California/By Night Dub - Keith Hudson (Cash & Carry LP track)
A lengthy extrapolation of the classic ‘Darkest Night’ pre (Spur), this eerie evocation saw the light of day on a white label dub set circa 1978. The true-born Jamaican genius interlaces this unsettling epic with slinkily snaking congas, and an off-key girlie chorus that works against all odds. At one highly alarming point, the coiled congas leap right out of the speakers, delivering a wordless message of death to the unwary motorist. Phew! Night-time driving will never be the same again.

Sir D. Special - Roland Alphonso & Brentford All Stars (Studio 1 12")
That’s Brentford Road, Kingston, rather than the home of popular hosiery! Tough but tender, this exquisite, lilting sax spectacular is powered by the booming bass and percussive splash that are Coxsone’s hallmarks. Thrill as the dub dovetails in, bass first, with stentorian horns bringing up the rear. Swoon as Roland enters the fray once more, a mournful, almost feminine counterpoint to the old school rude boy lean. Musicianship of this order Is comparable to that of Duke Ellington or the JBs, and we'll probably never hear its like again.

National Front - Sufferer Sound (Tempus 12")

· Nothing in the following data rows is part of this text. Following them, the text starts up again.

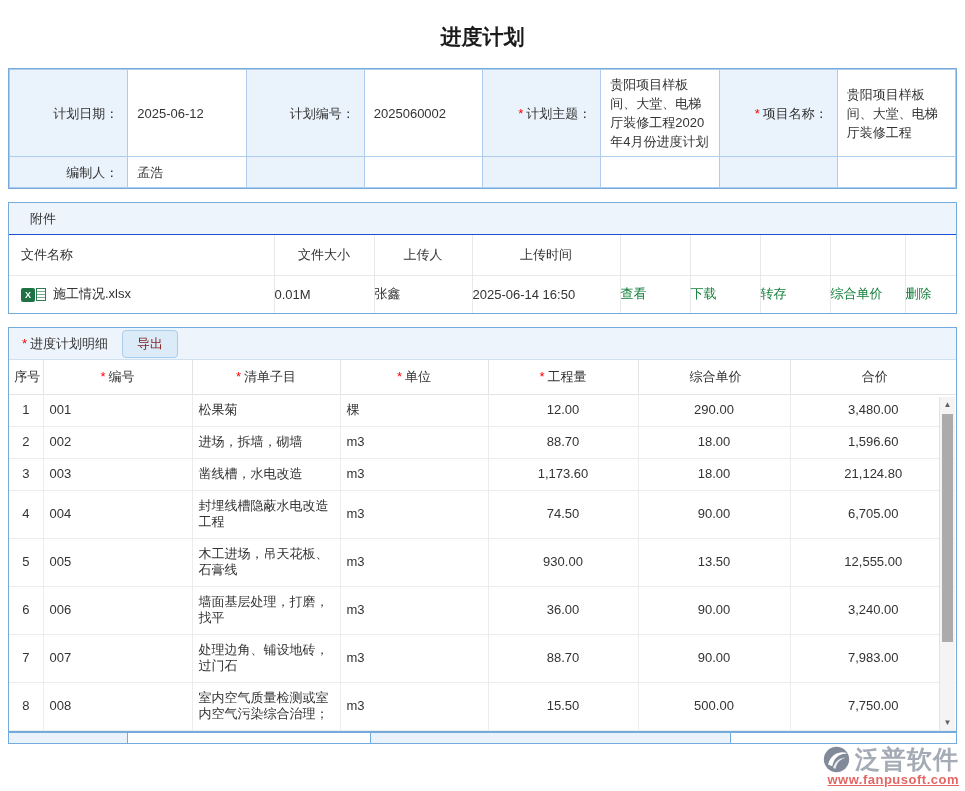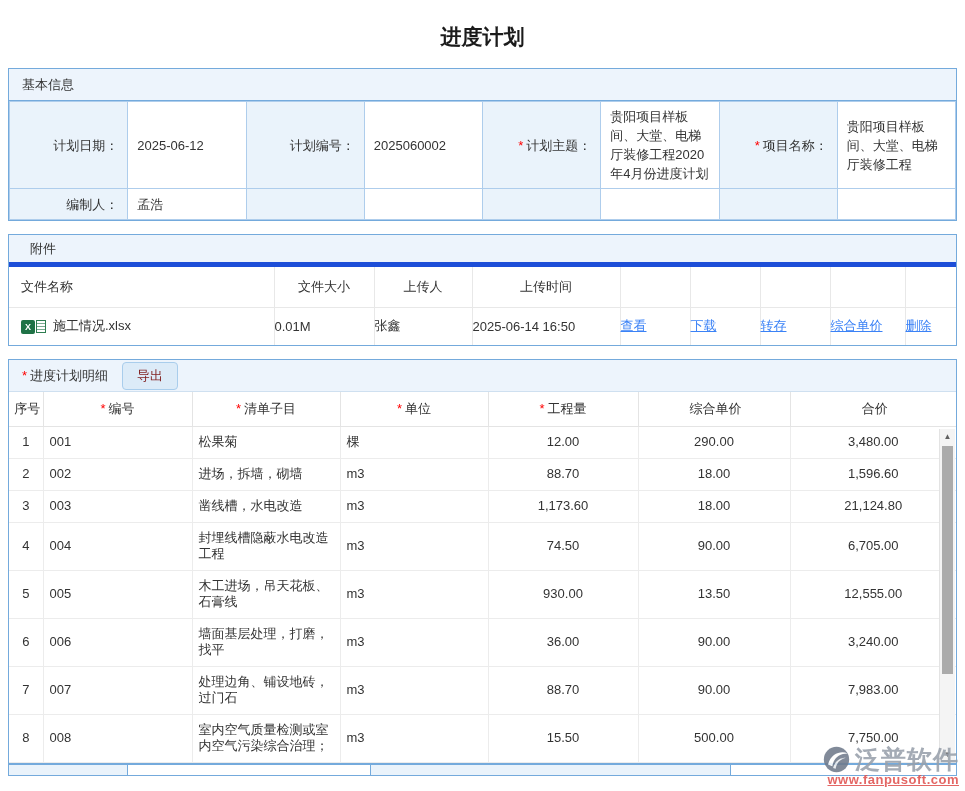--- a/index.html
+++ b/index.html
@@ -20,29 +20,29 @@
   
   .form-table { width:100%; border-collapse:collapse; table-layout:fixed; font-size:13px; }
   .form-table td { border:1px solid #aecdec; padding:5px 9px; vertical-align:middle;
                    word-break:break-all; line-height:19px; }
   .form-table .lbl { background:#eaf3fb; text-align:right; }
   .form-table .val { background:#fff; text-align:left; }
   .row-tall td { height:86px; }
   .row-short td { height:31px; }
 
   
-  .panel.attach .panel-header { border-bottom:5px solid #1d4ed8;padding-left:21px; }
+  .panel.attach .panel-header { border-bottom:1px solid #1d4ed8;padding-left:21px; }
   .att-table { width:100%; border-collapse:collapse; table-layout:fixed; font-size:13px; }
   .att-table th { font-weight:normal; color:#333; height:40px; text-align:center;
                   border-right:1px solid #e8e8e8; border-bottom:1px solid #e8e8e8; }
   .att-table td { height:38px; text-align:left;
                   border-right:1px solid #e8e8e8; }
   .att-table th:last-child, .att-table td:last-child { border-right:none; }
   .att-table .c-name { text-align:left; padding-left:12px; }
-  .lnk { color:#3b82f6; text-decoration:underline; cursor:pointer; }
+  .lnk { color:#15803d; cursor:pointer; }
 
   .xls { display:inline-flex; align-items:center; margin-right:7px; vertical-align:middle; }
   .xls-x { width:14px; height:14px; background:#1f7246; color:#fff; font-weight:bold;
            font-size:9px; line-height:14px; text-align:center; border-radius:2px; }
   .xls-grid { width:10px; height:13px; margin-left:1px; border:1px solid #2e7d51;
               background:repeating-linear-gradient(to bottom,#fff 0 2px,#7aab90 2px 3px); }
 
   
   .panel.detail { position:relative; margin-bottom:0; }
   .detail-bar { border-bottom:1px solid #cfe0f0; }
@@ -84,21 +84,20 @@
   .wm-brand { font-size:25px; font-weight:bold; color:#98a0ab; letter-spacing:1px; }
   .wm-url { font-size:13px; font-weight:bold; color:#e0524f; margin-top:-4px;
             letter-spacing:0.5px;text-decoration:underline; }
 </style>
 </head>
 <body>
 
 <div class="title">进度计划</div>
 
 <section class="panel">
-  <div class="panel-header">基本信息</div>
   <table class="form-table">
     <tbody>
         <tr class="row-tall">
       <td class="lbl"><span class="star"></span><span>计划日期：</span></td>
       <td class="val">2025-06-12</td>
       <td class="lbl"><span class="star"></span><span>计划编号：</span></td>
       <td class="val">2025060002</td>
       <td class="lbl"><span class="star">*</span><span>计划主题：</span></td>
       <td class="val">贵阳项目样板间、大堂、电梯厅装修工程2020年4月份进度计划</td>
       <td class="lbl"><span class="star">*</span><span>项目名称：</span></td>

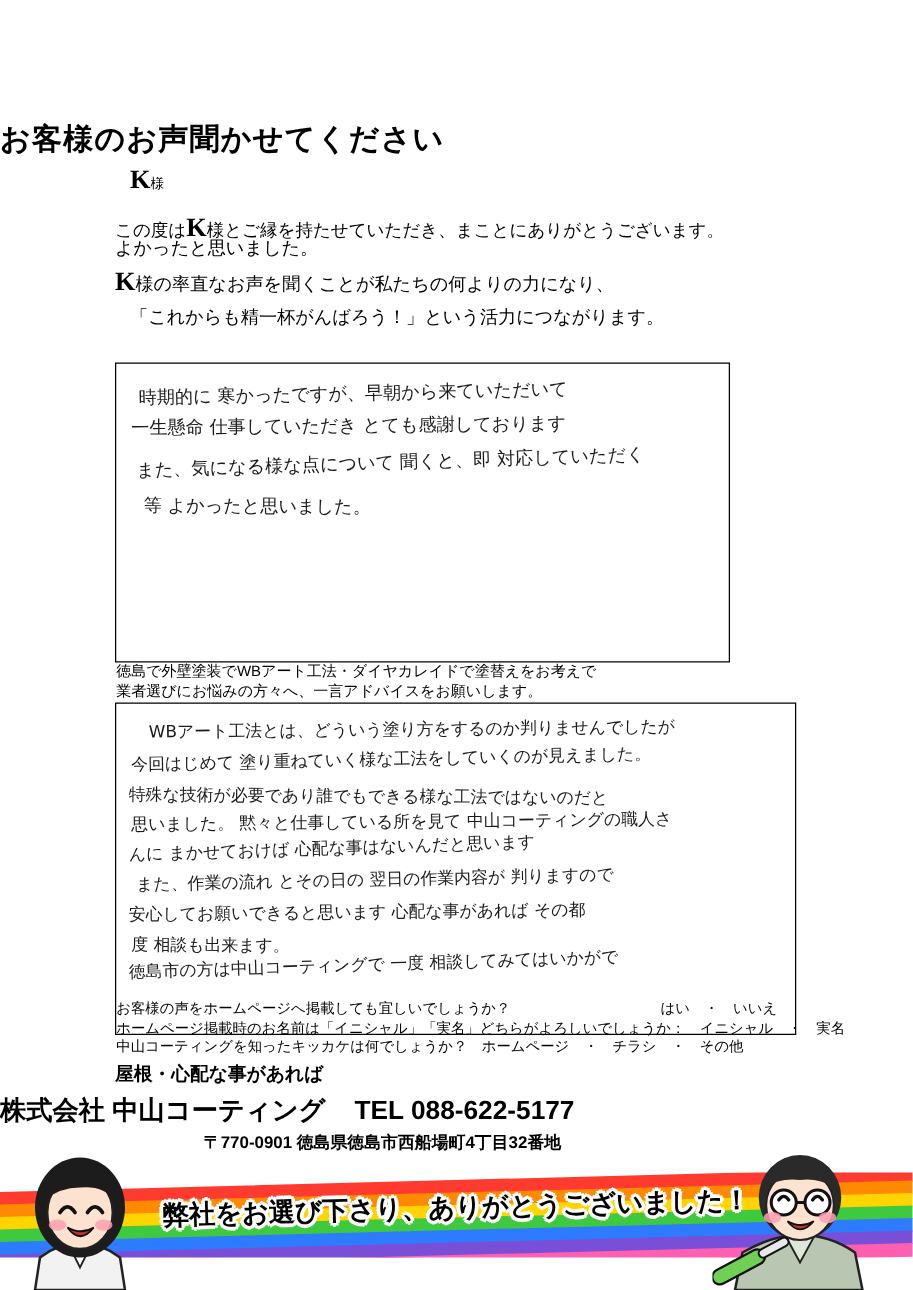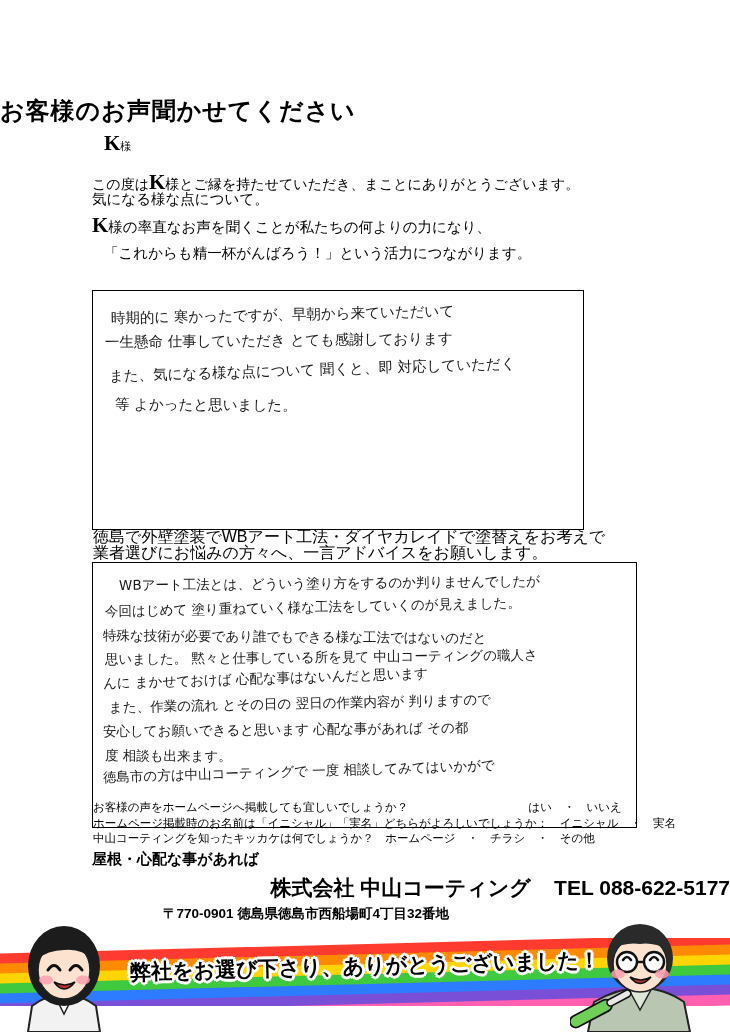--- a/index.html
+++ b/index.html
@@ -103,21 +103,21 @@
   .hw.r1 { transform: rotate(-1.2deg); }
   .hw.r2 { transform: rotate(-0.6deg); }
   .hw.r3 { transform: rotate(-1.8deg); }
   .hw.r4 { transform: rotate(0.4deg); }
 
   
   .cap {
     position: absolute;
     left: 93px;
     top: 529px;
-    font-size: 16px;
+    font-size: 12px;
     line-height: 16px;
   }
 
   
   .qblock {
     position: absolute;
     left: 93px;
     top: 800px;
     font-size: 11.5px;
     line-height: 15.5px;
@@ -136,21 +136,21 @@
     left: 92px;
     top: 850px;
     font-size: 15px;
     font-weight: bold;
   }
   .company-name {
     position: absolute;
     left: 0;
     top: 874px;
     width: 730px;
-    text-align: right;
+    text-align: left;
     font-size: 21px;
     font-weight: bold;
   }
   .company-addr {
     position: absolute;
     left: 0;
     top: 905px;
     width: 612px;
     text-align: center;
     font-size: 13.5px;
@@ -208,21 +208,21 @@
   <div class="greet">
     <div class="greet-row1">
       <span class="kbig">K</span><span class="ksmall">様</span>
     </div>
     <div class="greet-row2">
       <span>この度は</span><span class="kbig">K</span><span>様とご縁を持たせていただき、まことにありがとうございます。</span>
     </div>
   </div>
 
   <div class="intro">
-    <div>気になる様な点について。</div>
+    <div>よかったと思いました。</div>
     <div><span class="kbig">K</span><span>様の率直なお声を聞くことが私たちの何よりの力になり、</span></div>
     <div class="ind">「これからも精一杯がんばろう！」という活力につながります。</div>
   </div>
 
   <div class="hwbox" id="box1">
     <div class="hw r1" style="left:18px; top:18px;">時期的に 寒かったですが、早朝から来ていただいて</div>
     <div class="hw r2" style="left:12px; top:42px;">一生懸命 仕事していただき とても感謝しております</div>
     <div class="hw r3" style="left:16px; top:76px;">また、気になる様な点について 聞くと、即 対応していただく</div>
     <div class="hw r4" style="left:22px; top:104px;">等 よかったと思いました。</div>
   </div>

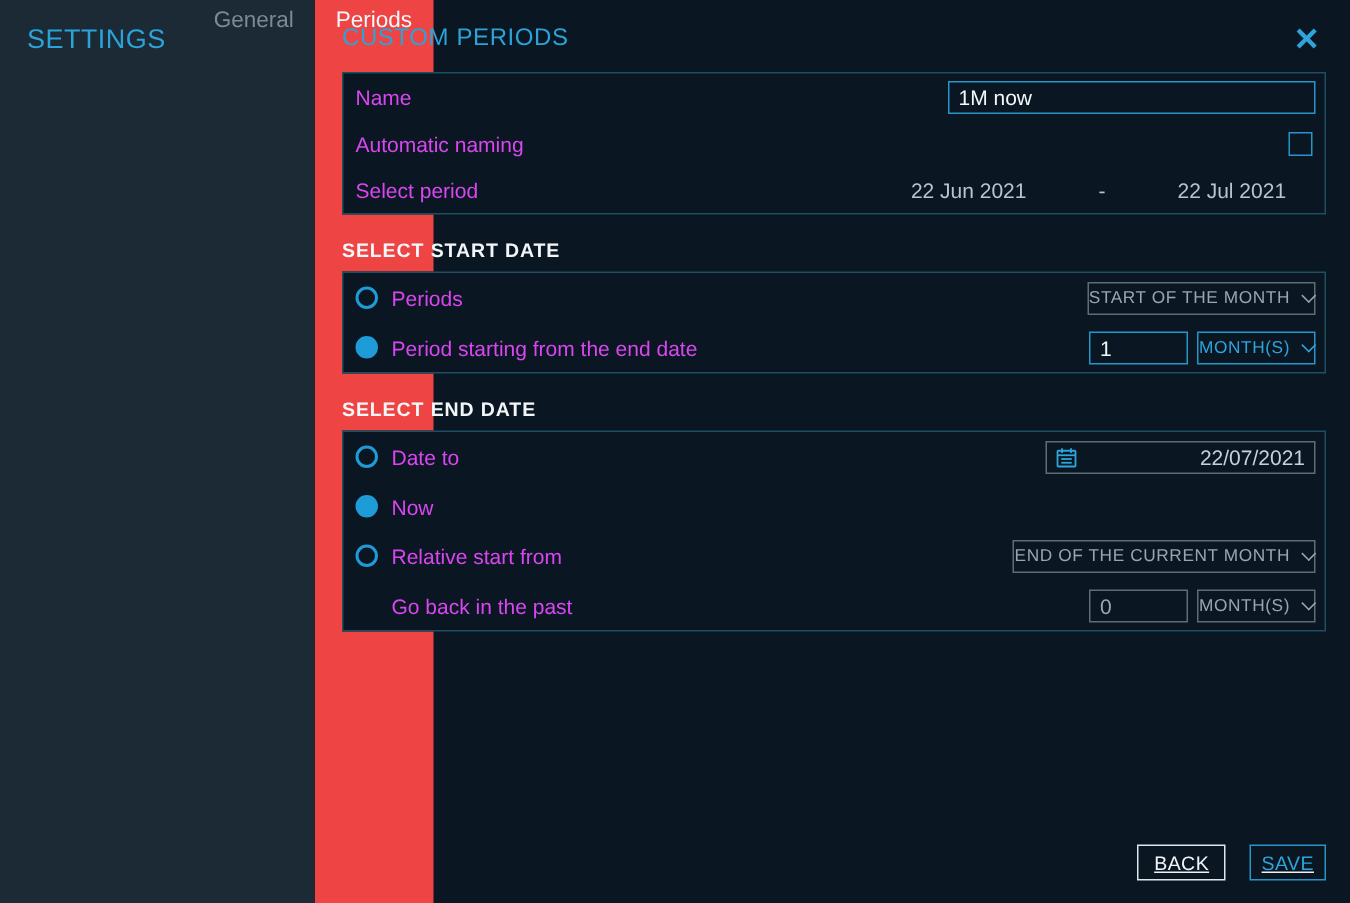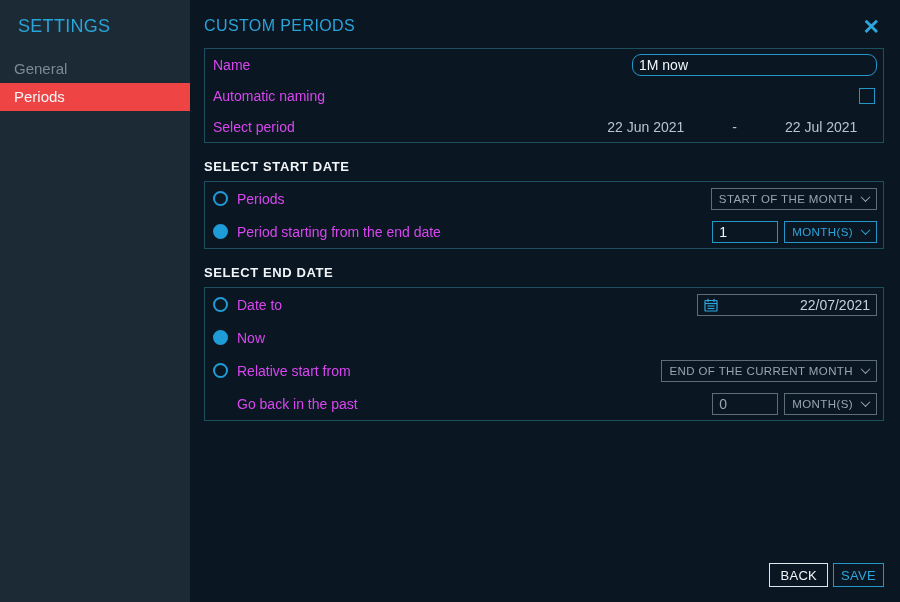--- a/index.html
+++ b/index.html
@@ -5,24 +5,24 @@
   * { margin:0; padding:0; box-sizing:border-box; }
   html,body { width:900px; height:602px; overflow:hidden; }
   body {
     font-family:"Liberation Sans", sans-serif;
     background:#0a1622;
     color:#eef3f6;
     display:flex;
   }
   
   .sidebar {
-    width:190px; height:100%;
+    width:214px; height:100%;
     background:#1b2a34;
     flex-shrink:0;
-    display:flex; flex-direction:column;
+    display:flex; flex-direction:row;
   }
   .sidebar-title {
     color:#2aa3d8;
     font-size:18px;
     font-weight:400;
     padding:16px 18px 18px 18px;
     letter-spacing:0.3px;
   }
   .side-item {
     font-size:15px;
@@ -72,21 +72,21 @@
   .text-input {
     background:transparent;
     border:1px solid #2496c9;
     color:#f2f7fa;
     font-family:"Liberation Sans", sans-serif;
     font-size:14px;
     height:22px;
     padding:0 6px;
     outline:none;
   }
-  .name-input { width:245px;border-radius:9px; }
+  .name-input { width:245px; }
   .num-input { width:66px; }
   .num-input.inactive { border-color:#5d6d77; color:#9aa7b0; }
   .checkbox {
     width:16px; height:16px;
     border:1px solid #2496c9;
     background:transparent;
     cursor:pointer;
     margin-right:2px;
   }
   .radio {
@@ -108,21 +108,21 @@
     cursor:pointer;
   }
   .date-input .date-val {
     flex:1; text-align:right;
     font-size:14px; color:#c6d2da;
   }
   .dropdown {
     height:22px;
     border:1px solid #5d6d77;
     display:flex; align-items:center; justify-content:center;
-    padding:0 7px;
+    padding:0 0;
     font-size:11.5px;
     color:#99a6af;
     letter-spacing:0.4px;
     cursor:pointer;
     white-space:nowrap;
   }
   .dropdown.accent { border-color:#2496c9; color:#2da5dc; }
   .chev {
     display:inline-block;
     width:7px; height:7px;
@@ -133,21 +133,22 @@
   }
   .ctrl-group { display:flex; align-items:center; gap:6px; }
   
   .period-vals { display:flex; align-items:center; font-size:14px; color:#b9c5cd; }
   .period-dash { margin:0 48px 0 48px; color:#b9c5cd; }
   .period-end { width:92px; text-align:left; }
   
   .footer {
     margin-top:auto;
     display:flex; justify-content:flex-end; align-items:center;
-    gap:5px;
+    gap:16px;
+    text-decoration:underline;
   }
   .btn {
     height:24px;
     background:transparent;
     font-family:"Liberation Sans", sans-serif;
     font-size:13px;
     letter-spacing:0.3px;
     padding:0 10px;
     cursor:pointer;
   }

A delightfully, distinctively British cut from a label most commonly associated with Dennis Bovell. Indeed, I would hazard a guess that Blackbeard had a hand in this production, a very loose rendering of ‘Norwegian Wood’ positively brimming over with idiosyncratic flourishes. The dub spotlight glances off the melody, extending and accentuating certain key notes by accident and design before imploding, 'transformer’ style, in an ecstatic liquid rush of stellar phase effects. Can nobody mix dub like this anymore?